===== Dataset records =====

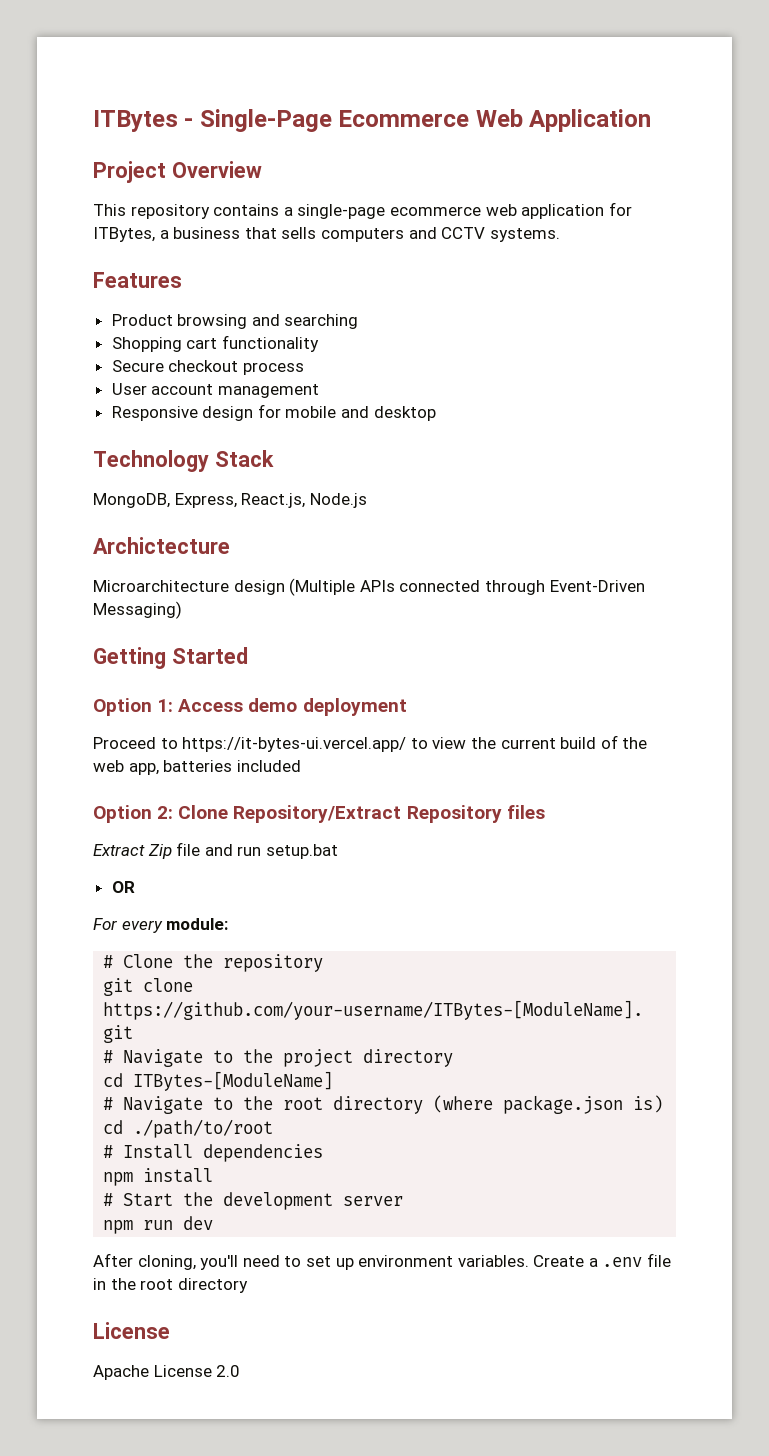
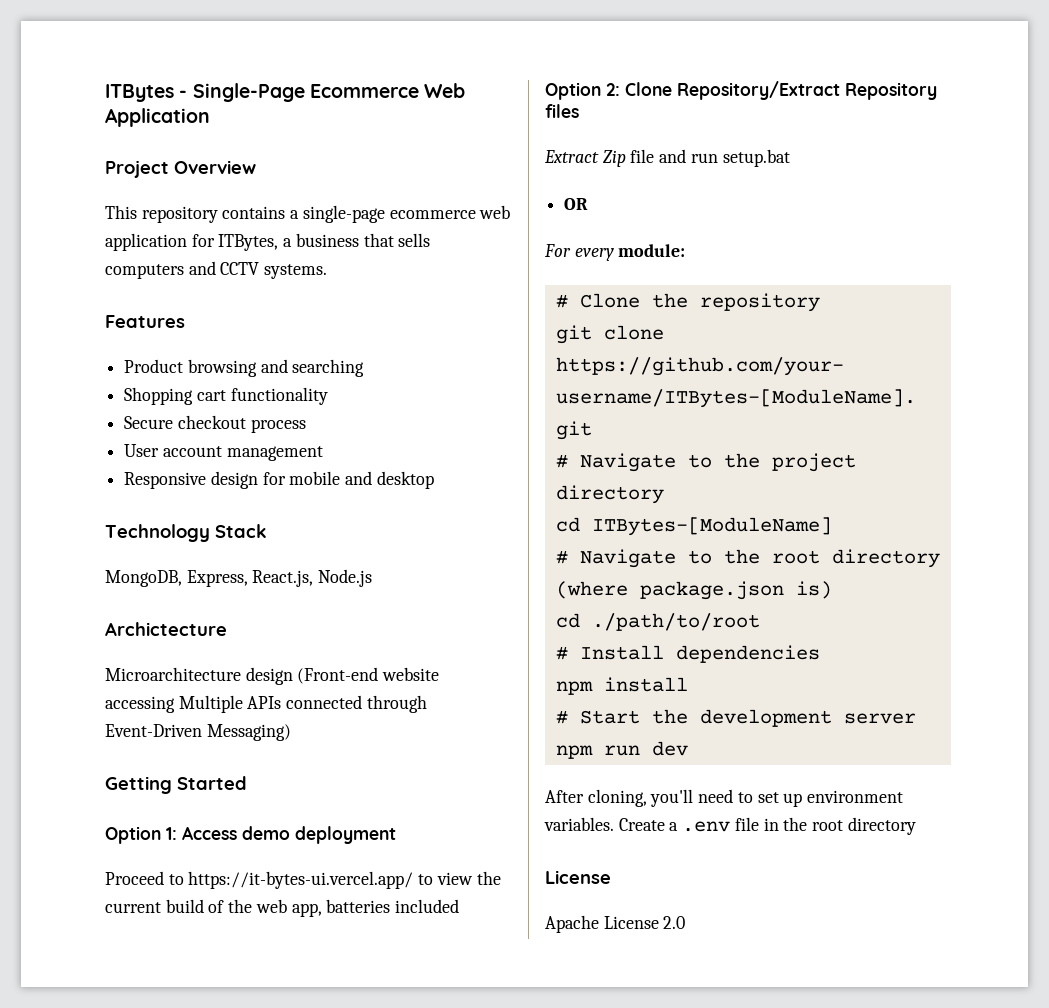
- Microarchitecture design (Multiple APIs connected through Event-Driven Messaging)
+ Microarchitecture design (Front-end website accessing Multiple APIs connected through Event-Driven Messaging)

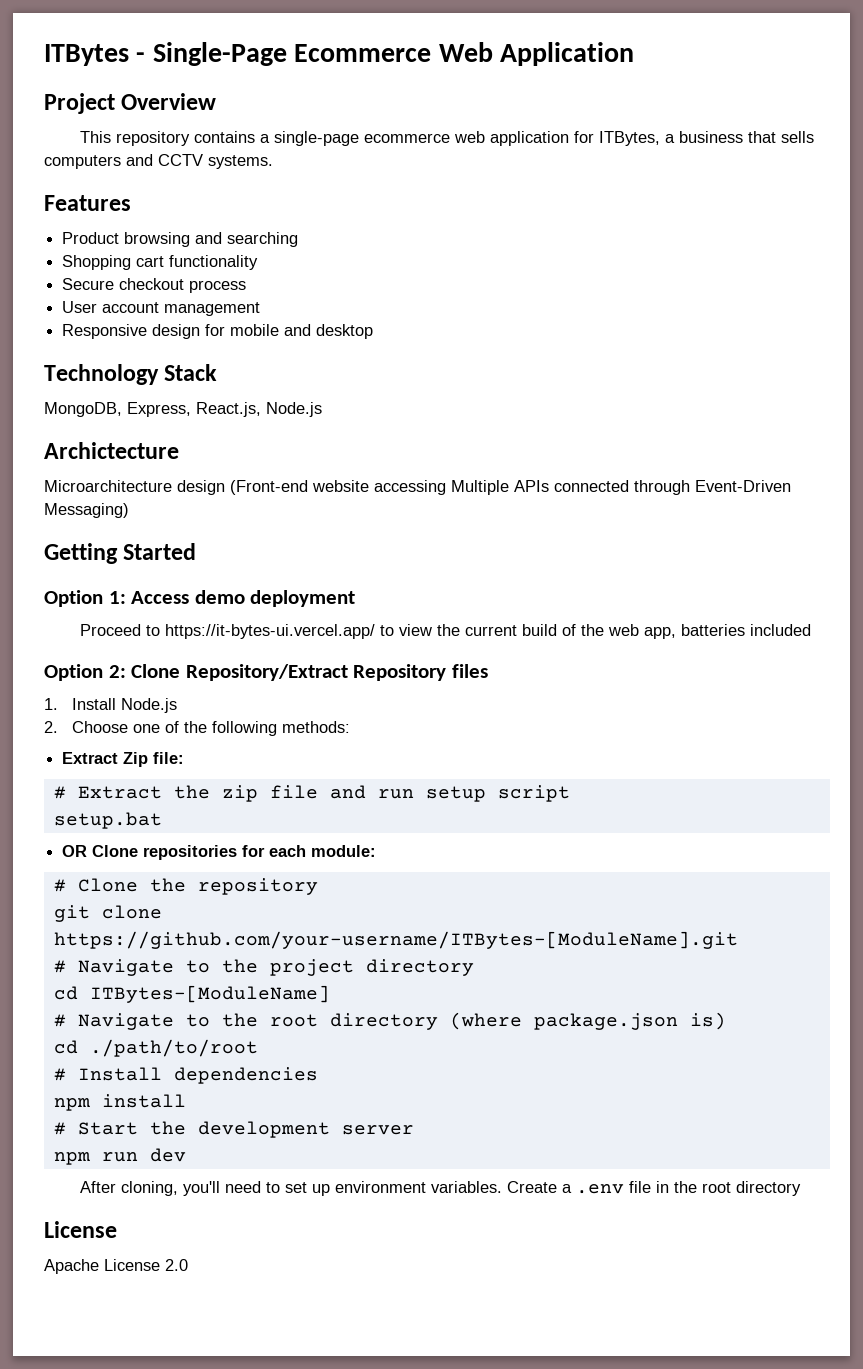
- Extract Zip file and run setup.bat
+ 1. Install Node.js
+ 2. Choose one of the following methods:
+ Extract Zip file:
+ # Extract the zip file and run setup script
+ setup.bat
- OR
- For every module:
+ OR Clone repositories for each module:

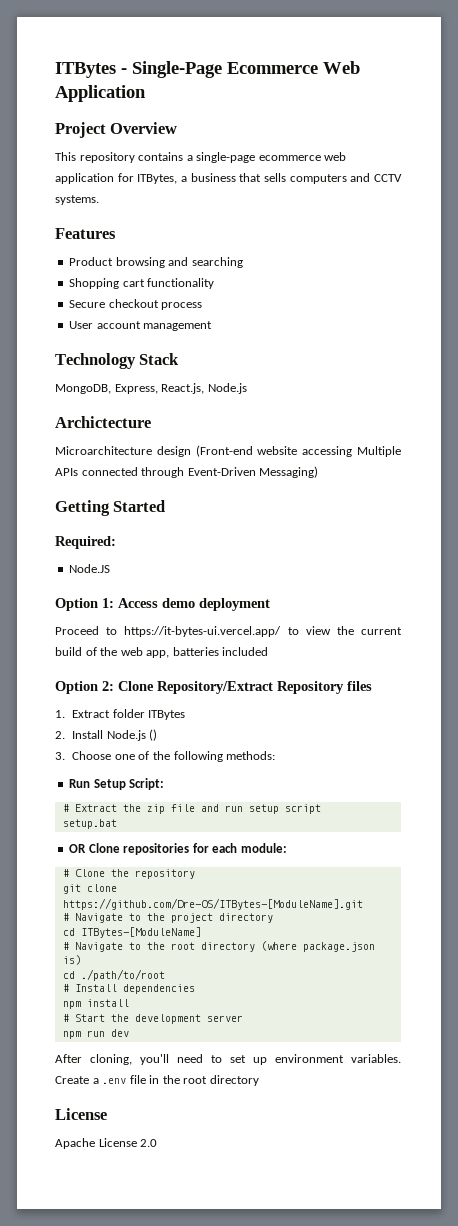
- Responsive design for mobile and desktop
+ Required:
+ Node.JS
- 1. Install Node.js
- 2. Choose one of the following methods:
+ 1. Extract folder ITBytes
+ 2. Install Node.js ()
+ 3. Choose one of the following methods:
- Extract Zip file:
+ Run Setup Script:
- git clone https://github.com/your-username/ITBytes-[ModuleName].git
+ git clone https://github.com/Dre-OS/ITBytes-[ModuleName].git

=====

Your assignment:
Each line from the one containing "- Extract Zip file and run setup.bat" through the last line of the listing is to be given again exactly, with no pictures and no other lines.

Task solution:
- Extract Zip file and run setup.bat
+ 1. Install Node.js
+ 2. Choose one of the following methods:
+ Extract Zip file:
+ # Extract the zip file and run setup script
+ setup.bat
- OR
- For every module:
+ OR Clone repositories for each module:

- Responsive design for mobile and desktop
+ Required:
+ Node.JS
- 1. Install Node.js
- 2. Choose one of the following methods:
+ 1. Extract folder ITBytes
+ 2. Install Node.js ()
+ 3. Choose one of the following methods:
- Extract Zip file:
+ Run Setup Script:
- git clone https://github.com/your-username/ITBytes-[ModuleName].git
+ git clone https://github.com/Dre-OS/ITBytes-[ModuleName].git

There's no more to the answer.